A hissing sound, like a boiling kettle, grew ever louder,
and a platform the size of Rulke’s Nightland bed scooted down the ridge and came
skimming across the treetops towards them. A number of tall men stood at the
back and sides, clad in white armour – Jal-Nish’s Imperial Guard. Before
them stood the God-Emperor, wearing his platinum half-mask again; the humming
tears were looped around his neck on their chain. At his right hand was a
handsome dwarf clad in a red and black military uniform, General Klarm.
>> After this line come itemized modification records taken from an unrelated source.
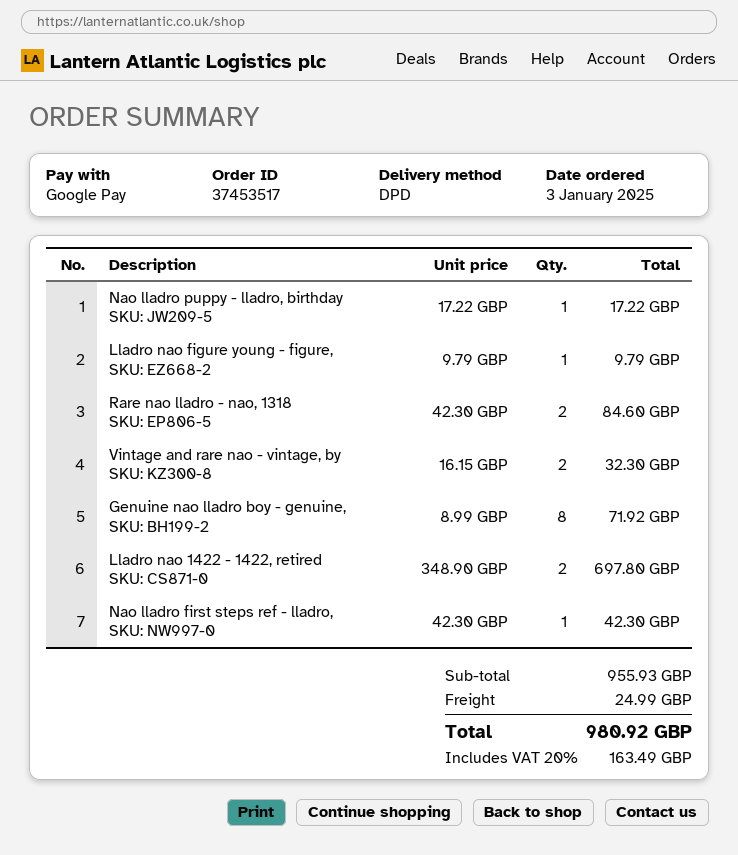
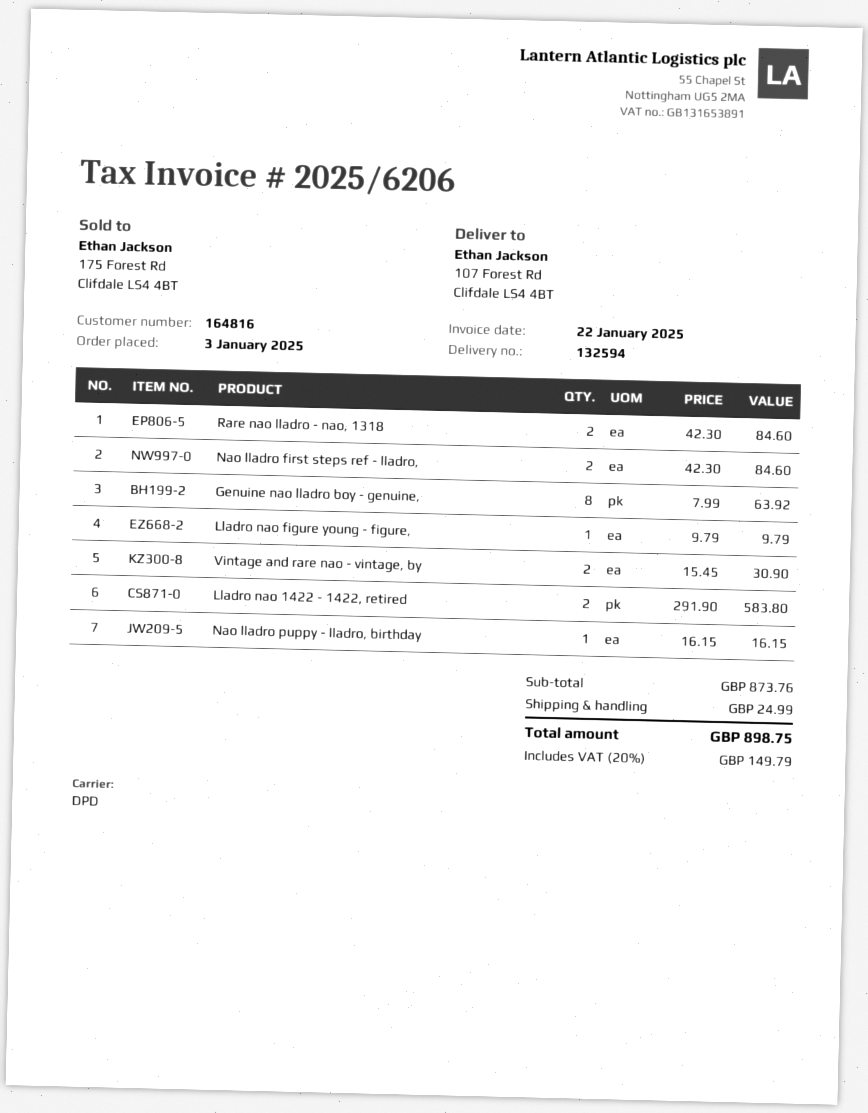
Nao lladro puppy - lladro, birthday: 1 x 17.22 = 17.22 -> 1 x 16.15 = 16.15
Vintage and rare nao - vintage, by: 2 x 16.15 = 32.30 -> 2 x 15.45 = 30.90
Genuine nao lladro boy - genuine,: 8 x 8.99 = 71.92 -> 8 x 7.99 = 63.92
Lladro nao 1422 - 1422, retired: 2 x 348.90 = 697.80 -> 2 x 291.90 = 583.80
Nao lladro first steps ref - lladro,: 1 x 42.30 = 42.30 -> 2 x 42.30 = 84.60
subtotal: 955.93 -> 873.76
tax: 20% = 163.49 -> 20% = 149.79
total: 980.92 -> 898.75

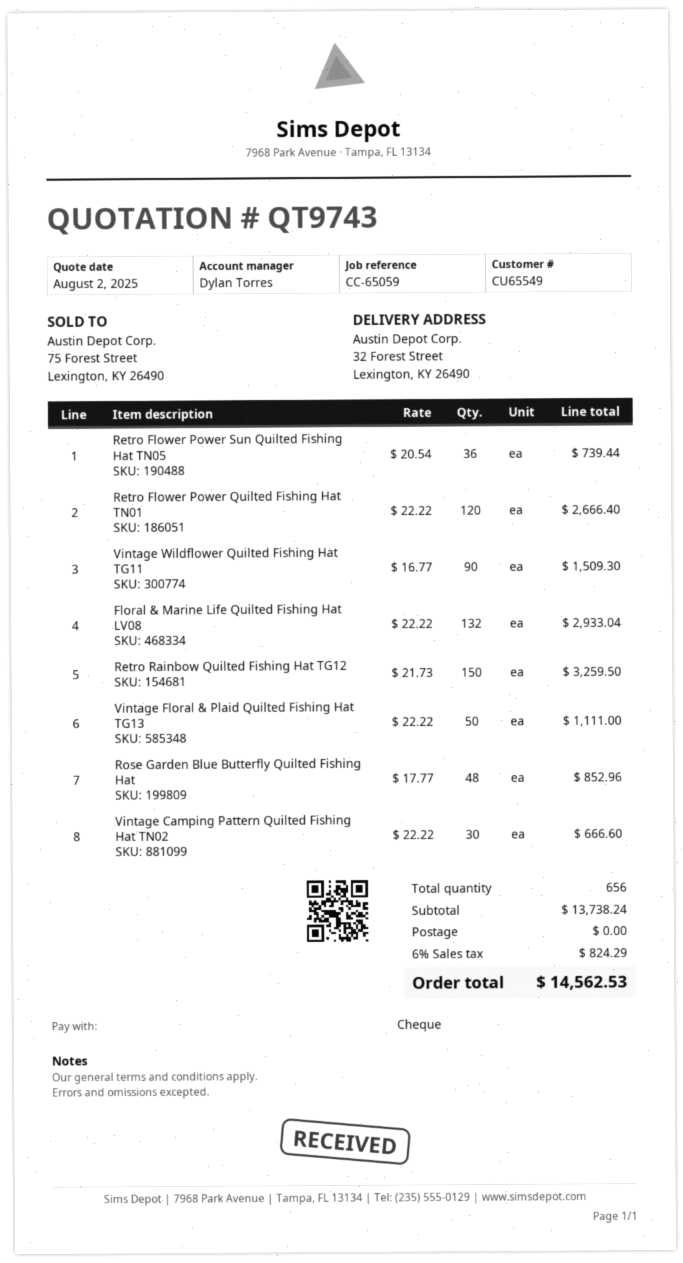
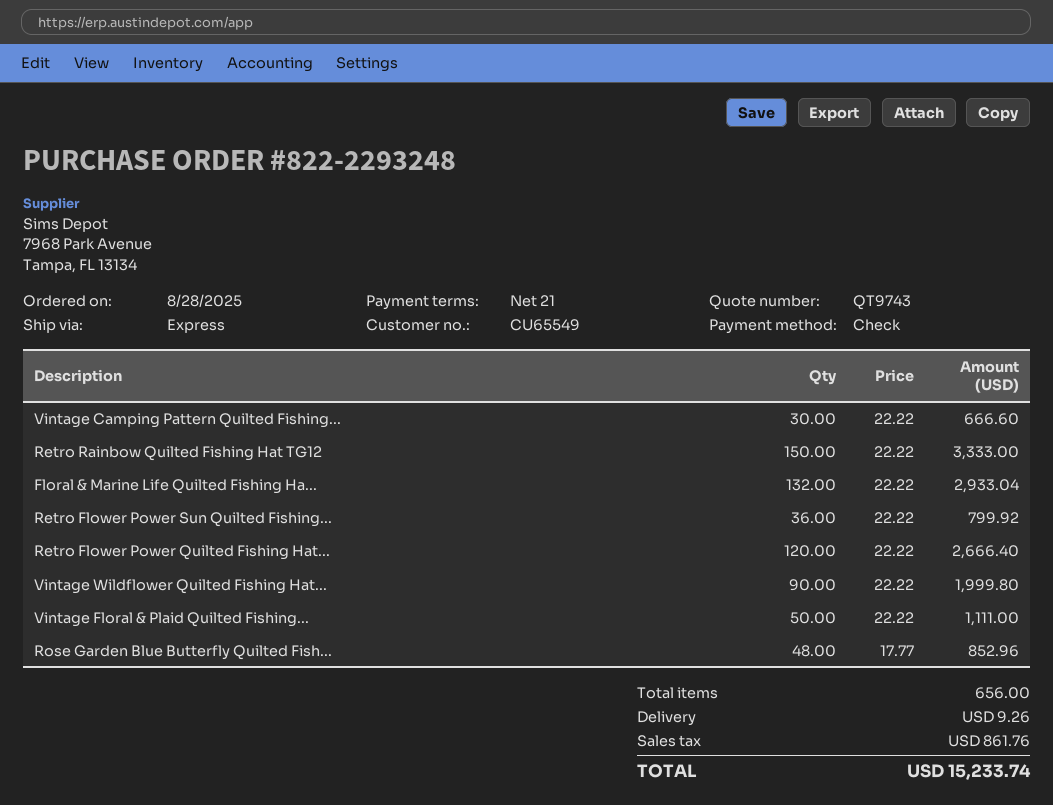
Retro Flower Power Sun Quilted Fishing Hat TN05: 36 x 20.54 = 739.44 -> 36 x 22.22 = 799.92
Vintage Wildflower Quilted Fishing Hat TG11: 90 x 16.77 = 1509.30 -> 90 x 22.22 = 1999.80
Retro Rainbow Quilted Fishing Hat TG12: 150 x 21.73 = 3259.50 -> 150 x 22.22 = 3333.00
shipping: 0.00 -> 9.26
tax: 824.29 -> 861.76
total: 14562.53 -> 15233.74

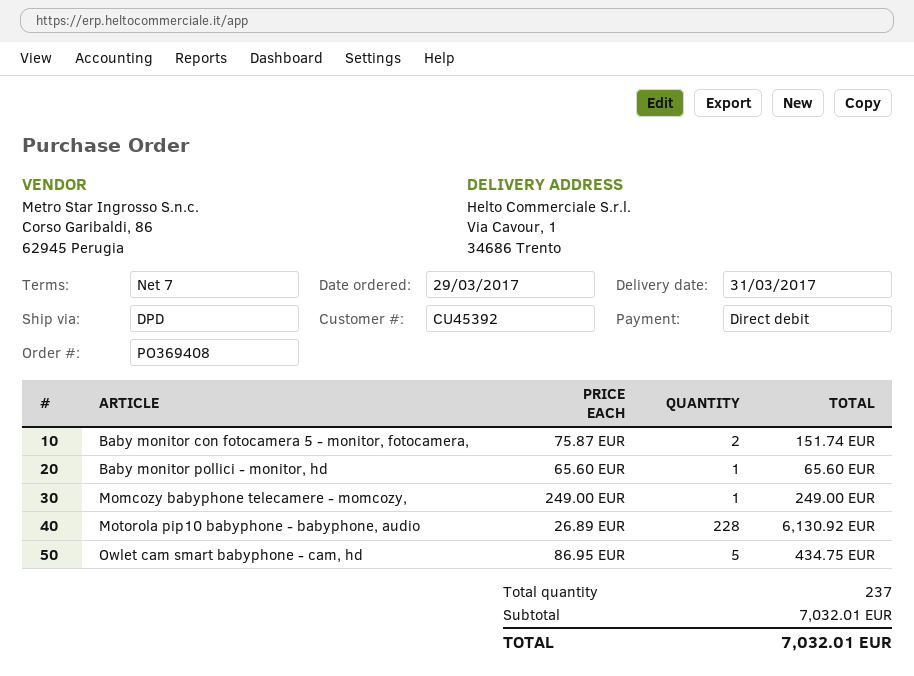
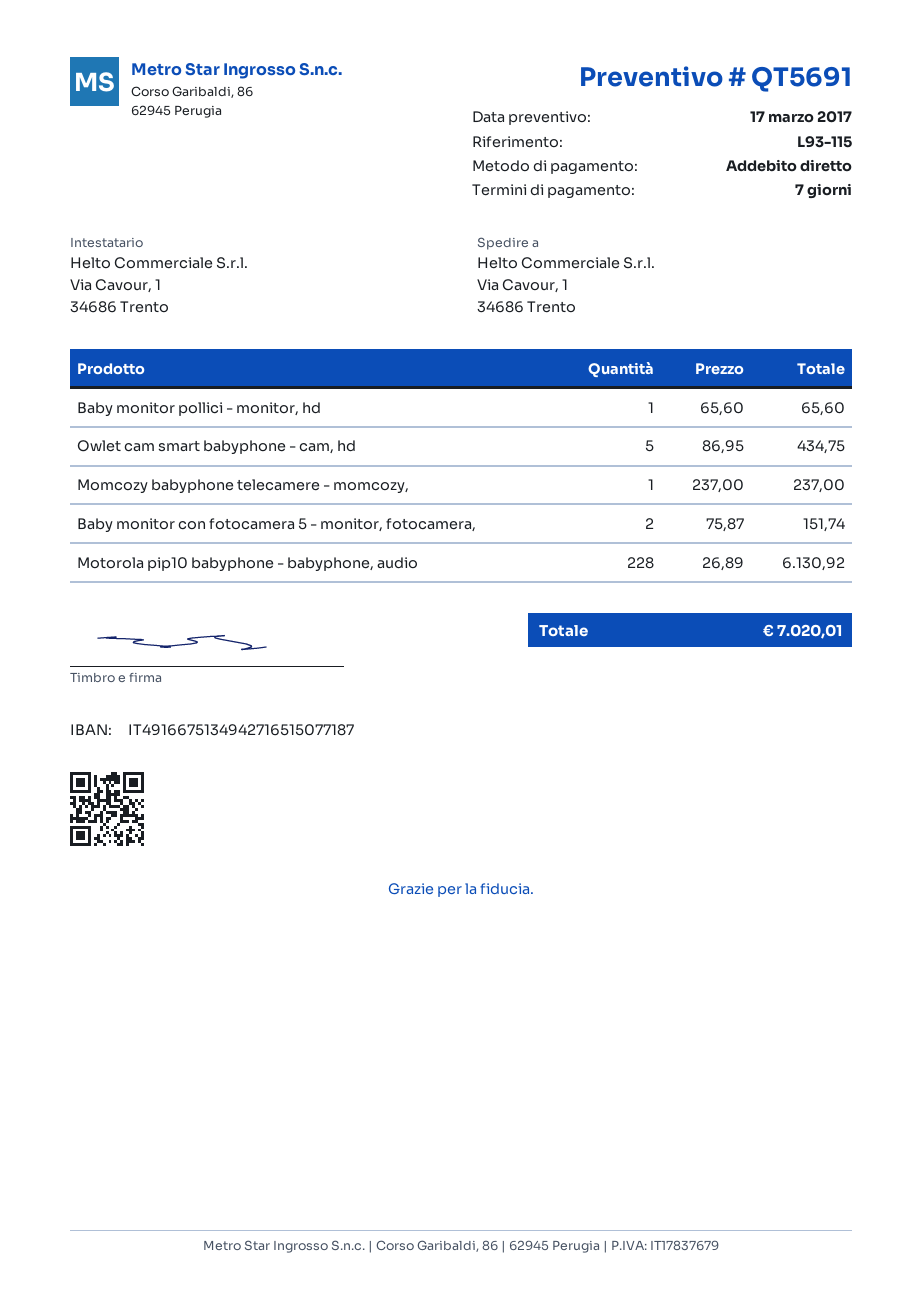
Momcozy babyphone telecamere - momcozy,: 1 x 249.00 = 249.00 -> 1 x 237.00 = 237.00
total: 7032.01 -> 7020.01

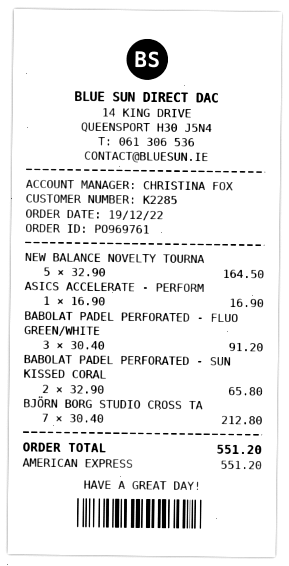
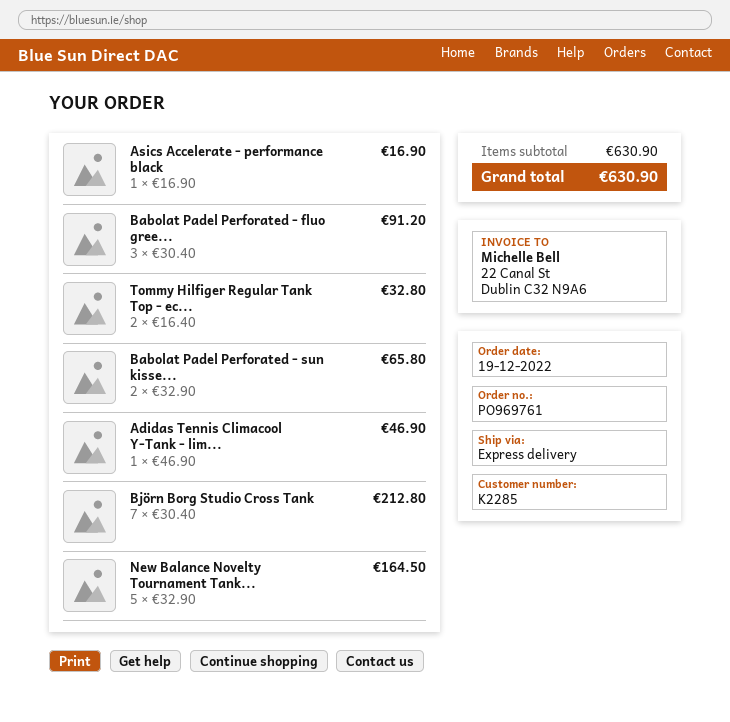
Tommy Hilfiger Regular Tank Top - ec...: none -> 2 x 16.40 = 32.80
Adidas Tennis Climacool Y-Tank - lim...: none -> 1 x 46.90 = 46.90
total: 551.20 -> 630.90

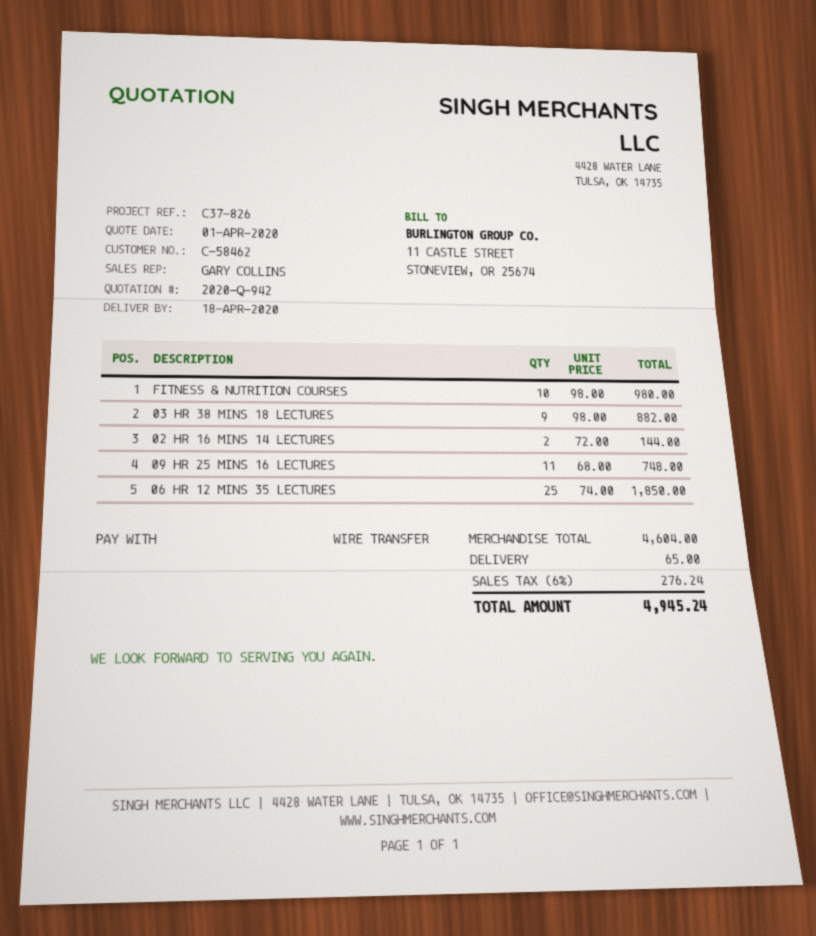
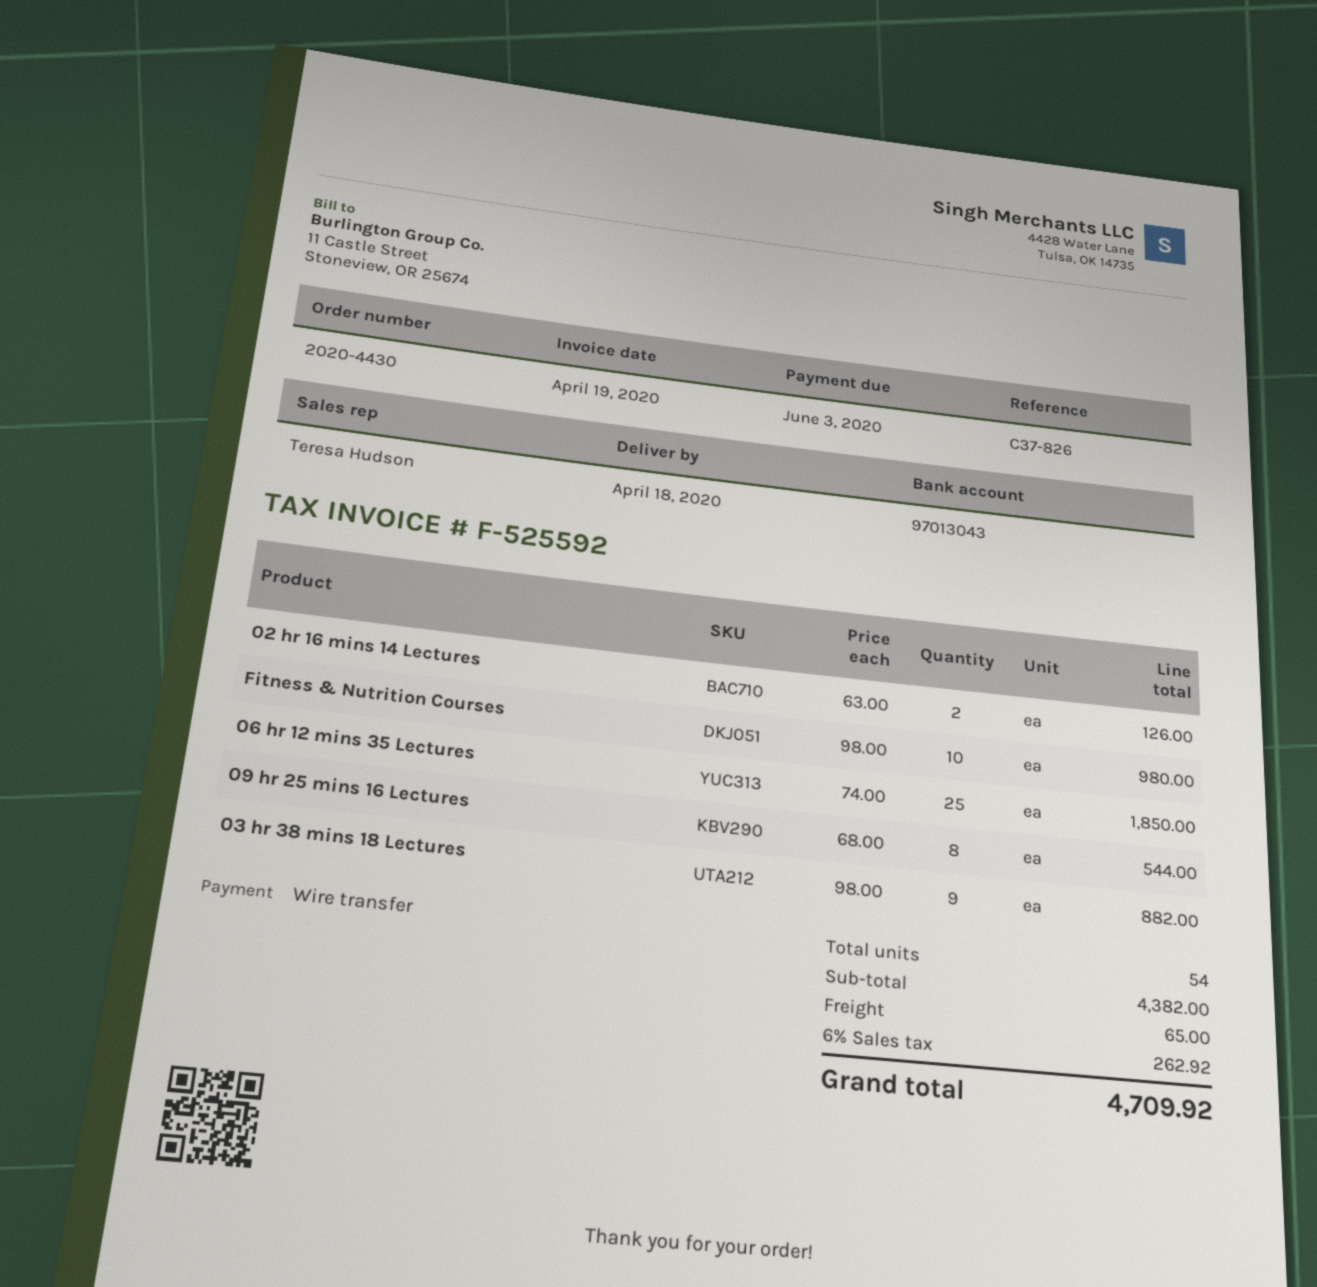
sales rep: GARY COLLINS -> Teresa Hudson
02 HR 16 MINS 14 LECTURES: 2 x 72.00 = 144.00 -> 2 x 63.00 = 126.00
09 HR 25 MINS 16 LECTURES: 11 x 68.00 = 748.00 -> 8 x 68.00 = 544.00
subtotal: 4604.00 -> 4382.00
tax: 6% = 276.24 -> 6% = 262.92
total: 4945.24 -> 4709.92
His
mane of hair was sheared off in a flat plane across the top of his head, as if
it had been burned away.

The air-sled began to shudder violently as it passed over
the point where the portal had opened, and Jal-Nish set it down hastily on the
grass. Along the ridges, the soldiers trained their arrows at the militia, and
particularly at Flydd and Yggur.

Maelys, feeling as if every arrow was aimed at her,
instinctively moved closer to Nish.

‘I know how you feel.’ He put his left arm around her
shoulders as though they were old friends and the past had been forgotten, and
Maelys felt strangely warmed by the gesture. How she needed a friend.

Nish raised his voice and spoke to his militia. ‘My friends,
you did everything I asked of you, but we’ve been beaten by a stronger foe.
Your service is over. Run or stay, as you wish. Some of you may break through.’